Barbara wrote: No one else but the First Hierarch was otherwise granted this title [of Metropolitan]. Only when Met Anastassy passed the 'torch' to Metropolitan Philaret were there 2 Metropolitans of the Church alive at the same time.
This is historically incorrect. ROCOR had several metropolitans who were never first-hierarchs, sometimes at the same time:
Mefodii (Gerasimov), Metropolitan of Harbin and Manchuria (15/28 March 1931)
Innokentii (Figurovskii), Metropolitan of Peking and China (15/28 June 1931)
Serafim (Lade), Metropolitan of Berlin and Germany (1/14 September 1950)

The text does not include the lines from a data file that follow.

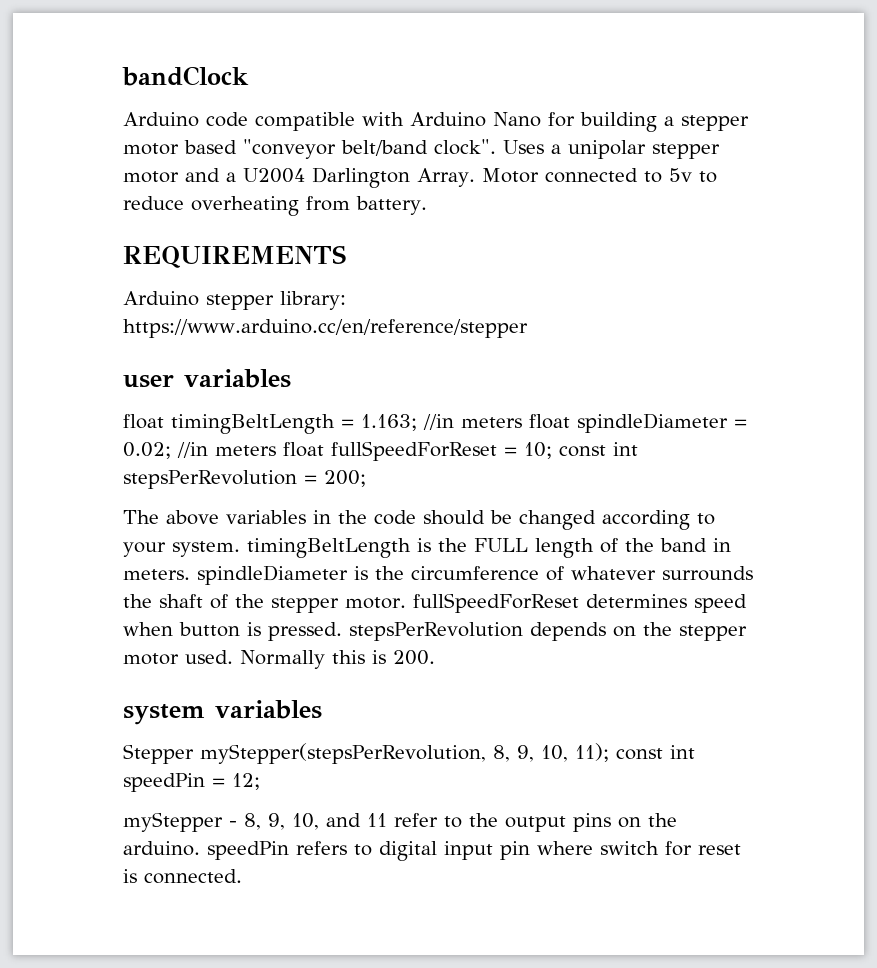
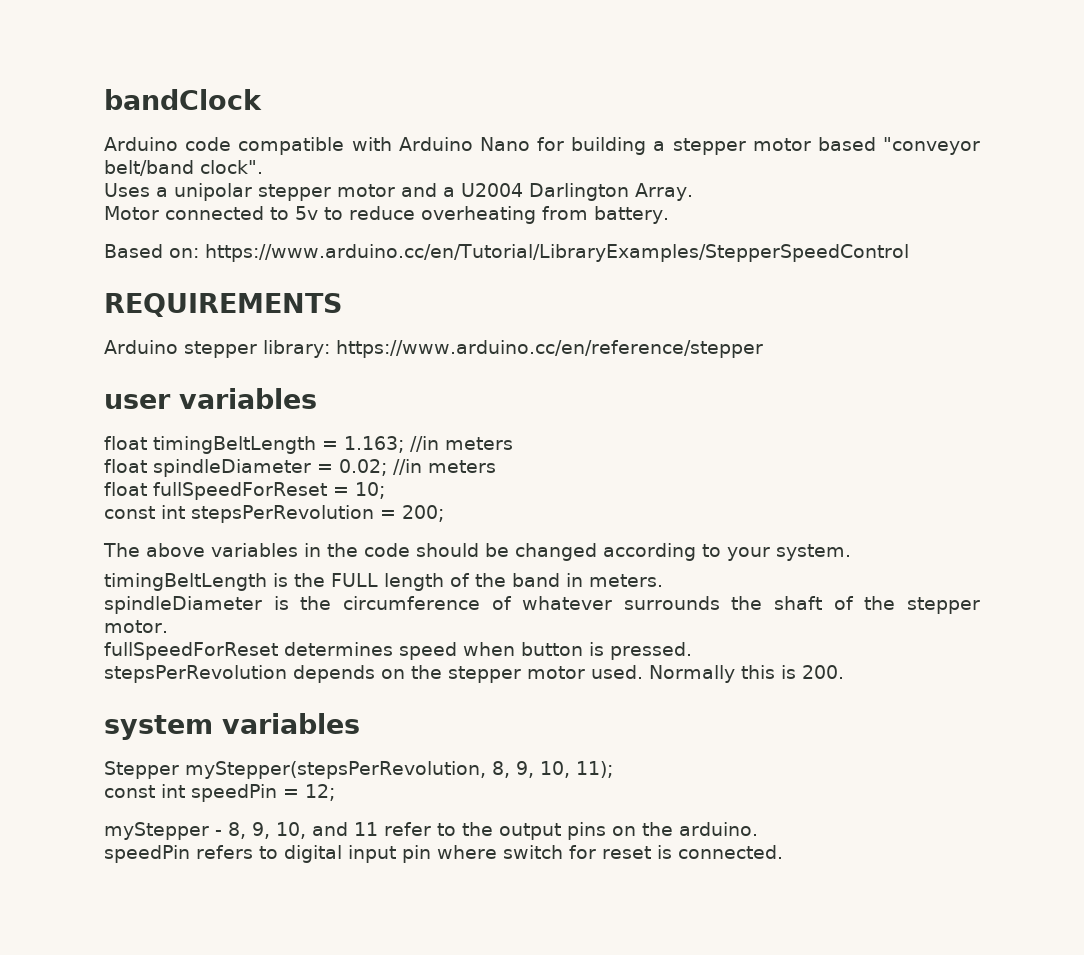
- Arduino code compatible with Arduino Nano for building a stepper motor based "conveyor belt/band clock". Uses a unipolar stepper motor and a U2004 Darlington Array. Motor connected to 5v to reduce overheating from battery.
+ Arduino code compatible with Arduino Nano for building a stepper motor based "conveyor belt/band clock".
+ Uses a unipolar stepper motor and a U2004 Darlington Array.
+ Motor connected to 5v to reduce overheating from battery.
+ Based on: https://www.arduino.cc/en/Tutorial/LibraryExamples/StepperSpeedControl
- float timingBeltLength = 1.163; //in meters float spindleDiameter = 0.02; //in meters float fullSpeedForReset = 10; const int stepsPerRevolution = 200;
+ float timingBeltLength = 1.163; //in meters
+ float spindleDiameter = 0.02; //in meters
+ float fullSpeedForReset = 10;
+ const int stepsPerRevolution = 200;
- The above variables in the code should be changed according to your system. timingBeltLength is the FULL length of the band in meters. spindleDiameter is the circumference of whatever surrounds the shaft of the stepper motor. fullSpeedForReset determines speed when button is pressed. stepsPerRevolution depends on the stepper motor used.
+ The above variables in the code should be changed according to your system.
+ timingBeltLength is the FULL length of the band in meters.
+ spindleDiameter is the circumference of whatever surrounds the shaft of the stepper motor.
+ fullSpeedForReset determines speed when button is pressed.
+ stepsPerRevolution depends on the stepper motor used.
- Stepper myStepper(stepsPerRevolution, 8, 9, 10, 11); const int speedPin = 12;
+ Stepper myStepper(stepsPerRevolution, 8, 9, 10, 11);
+ const int speedPin = 12;
- myStepper - 8, 9, 10, and 11 refer to the output pins on the arduino. speedPin refers to digital input pin where switch for reset is connected.
+ myStepper - 8, 9, 10, and 11 refer to the output pins on the arduino.
+ speedPin refers to digital input pin where switch for reset is connected.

Panteleimon (Rozhnovskii), ret. Metropolitan of Minsk and Byelorussia (17/30 December 1950)
Avgustin (Peterson), ret. Metropolitan of Riga and Latvia (4 October 1955)

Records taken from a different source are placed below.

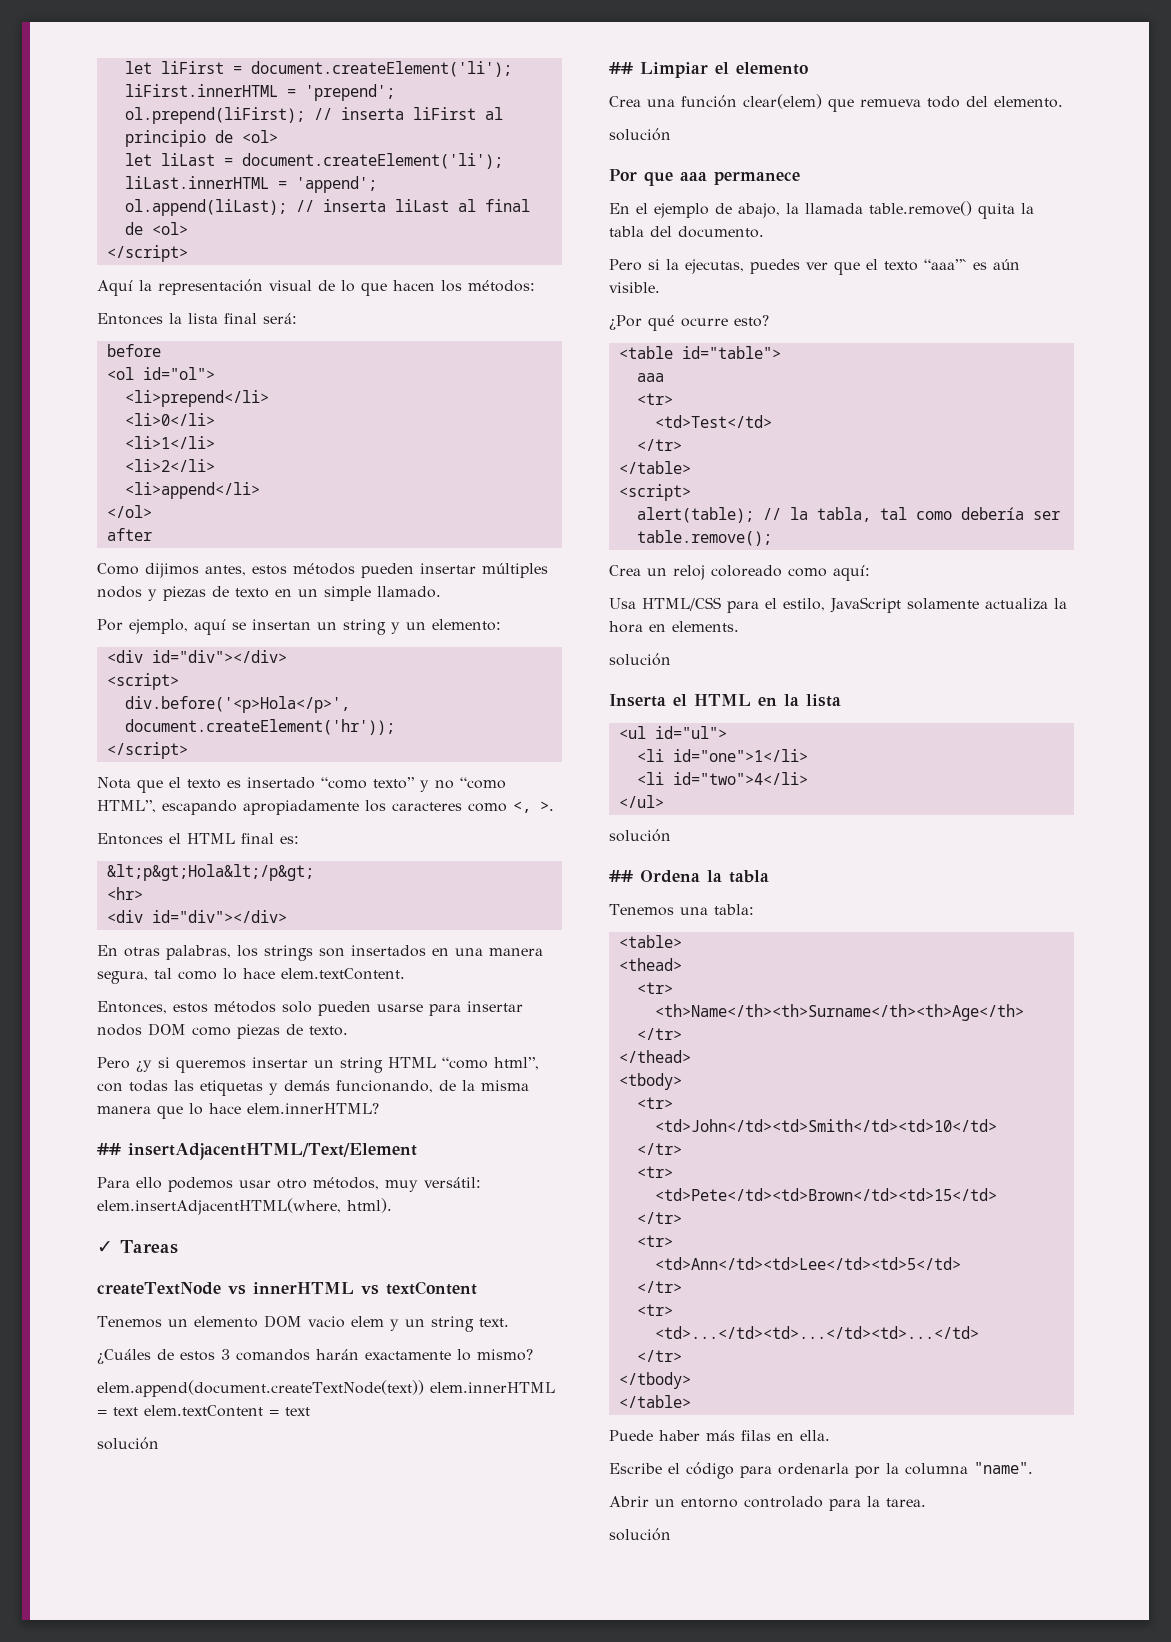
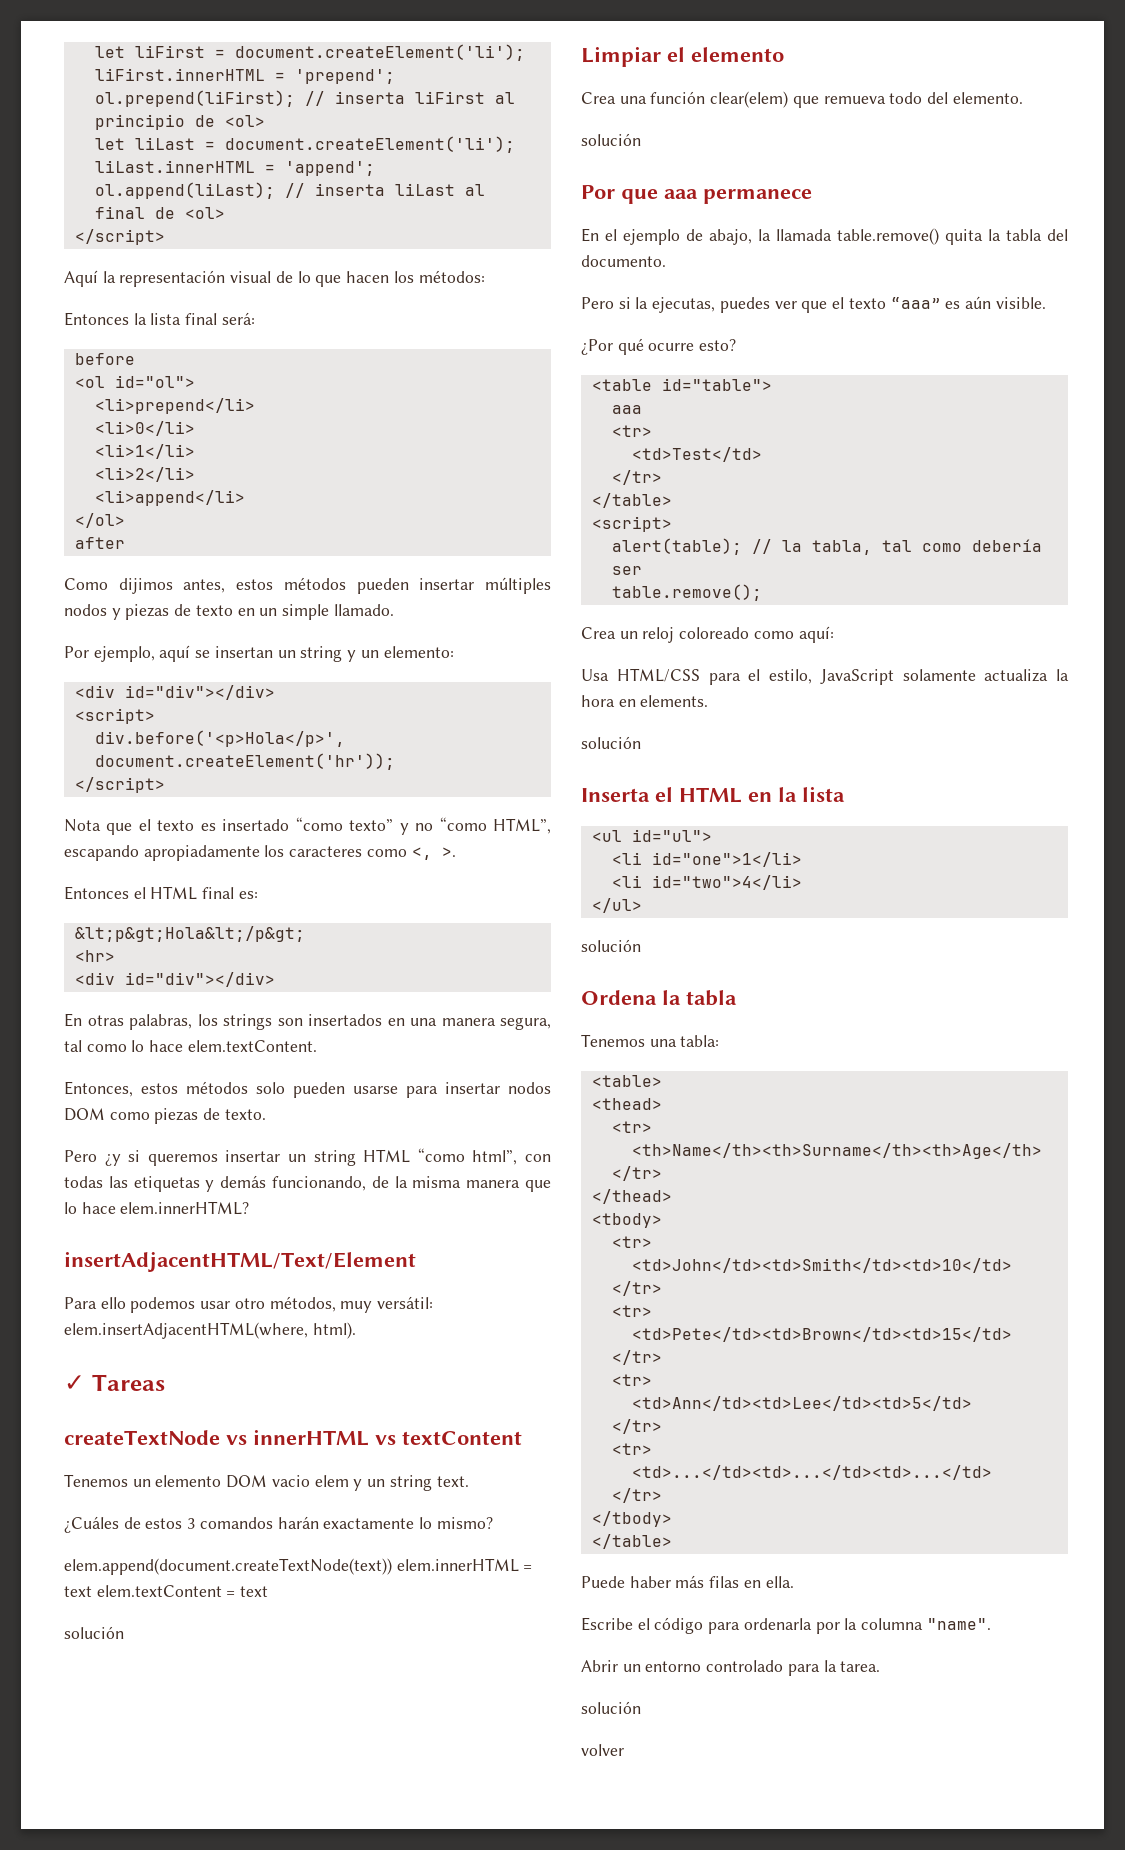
- ## insertAdjacentHTML/Text/Element
+ insertAdjacentHTML/Text/Element
- ## Limpiar el elemento
+ Limpiar el elemento
- Pero si la ejecutas, puedes ver que el texto “aaa”` es aún visible.
+ Pero si la ejecutas, puedes ver que el texto “aaa” es aún visible.
- ## Ordena la tabla
+ Ordena la tabla
+ volver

Platon (Rozhdestvenskii), Metropolitan of America, went into schism in 1924
Evlogii (Georgievskii), Metropolitan of Paris, went into schism in 1926
In theory, early ROCOR was supposed to have at least four metropolitans at one time: in Sremski Karlovci (for the Balkans), Paris, America, and China and/or Japanese-occupied areas of China called "Manchuria."

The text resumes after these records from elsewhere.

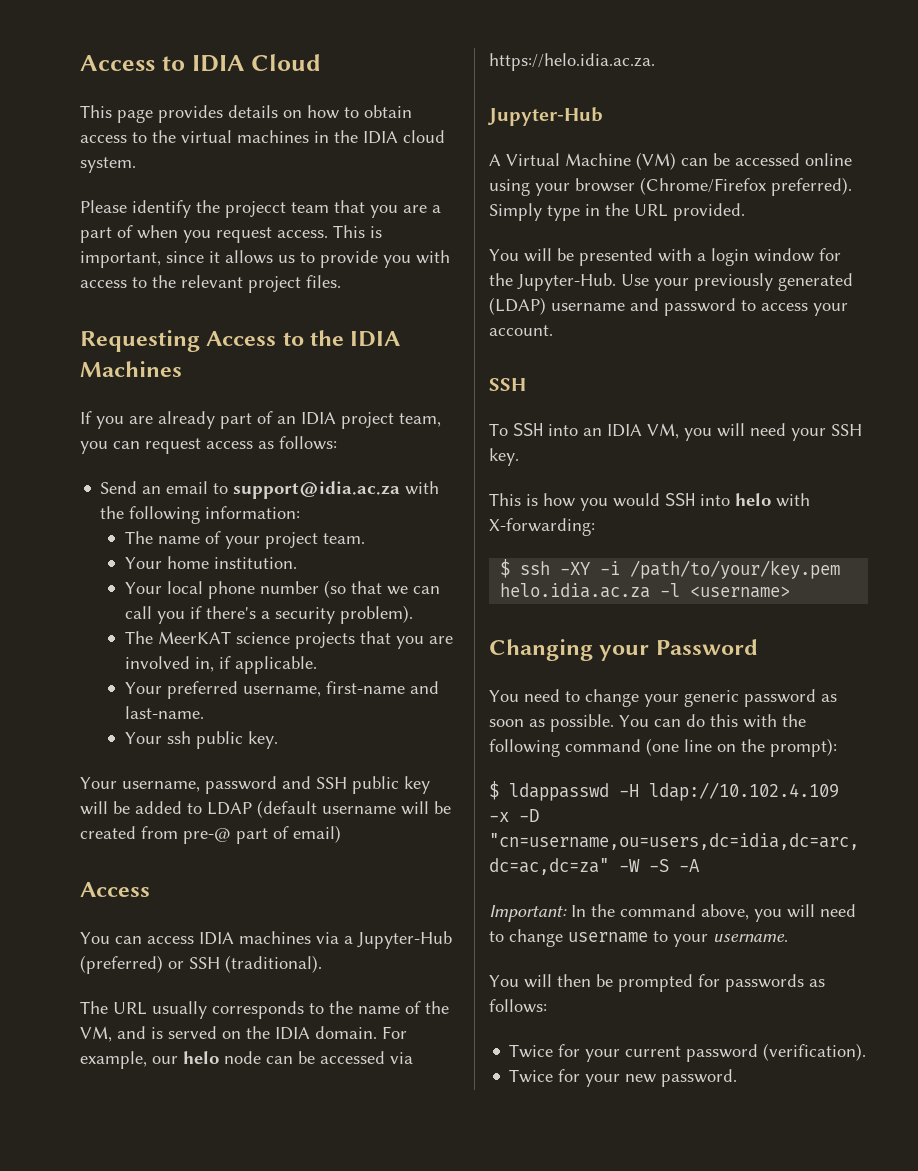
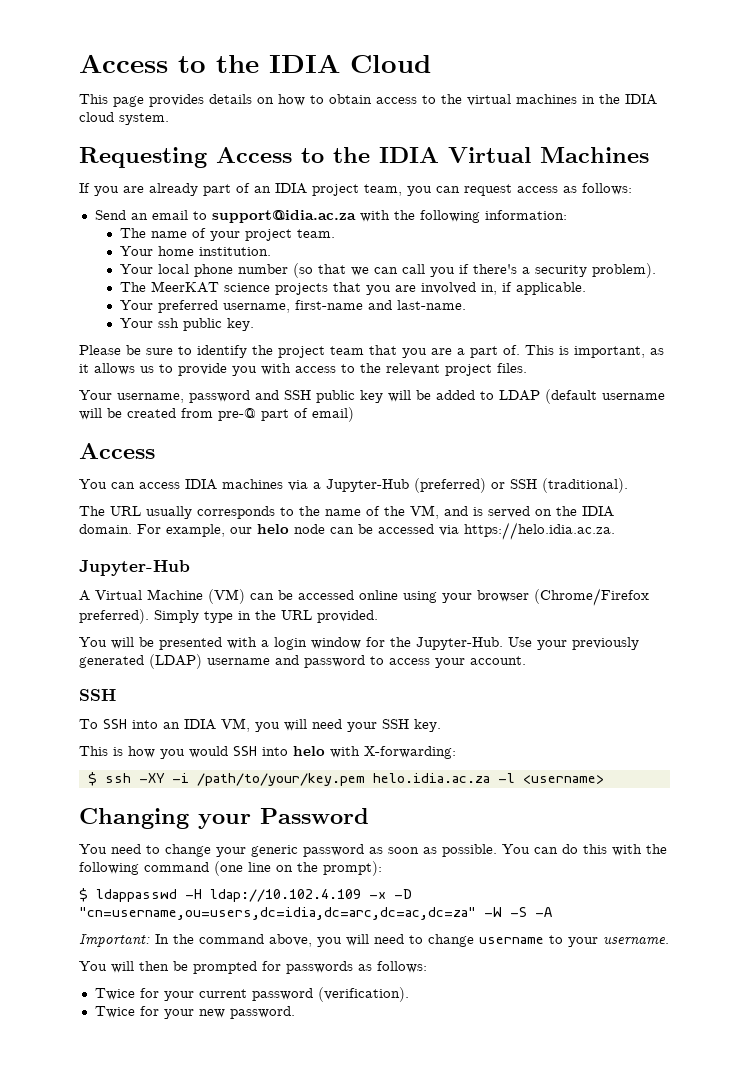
- Access to IDIA Cloud
+ Access to the IDIA Cloud
- Please identify the projecct team that you are a part of when you request access. This is important, since it allows us to provide you with access to the relevant project files.
- Requesting Access to the IDIA Machines
+ Requesting Access to the IDIA Virtual Machines
+ Please be sure to identify the project team that you are a part of. This is important, as it allows us to provide you with access to the relevant project files.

These are important facts to keep in mind when Archimandrite Nilos asserts that ROCOR was ecumenist from the beginning and that Saint John Maximovitch is not a saint. ROCOR inherited a lot of diversity in the 1920s. ROCOR, correctly, clamped down on ecumenist deviations and issued the Anathema Against Ecumenism in 1983. Archimandrite Nilos should be aware that both the Ecumenical Patriarchate and the Church of Greece entered into some forms of ecumenism several years before 1924 (even in the late 1800s). Think: Patriarch Joachim III. This does not invalidate the Greek True Orthodox. Neither do mistakes in early ROCOR invalidate the ROCOR of Saint Philaret. ROCOR produced many saints and holy men and women. It was a grace-bearing church as is the Florinite-Akkakian-Auxentian succession in Greece that Saint Philaret fully recognized. God forbid that we would blaspheme against the grace of the Holy Trinity that sanctified these holy people.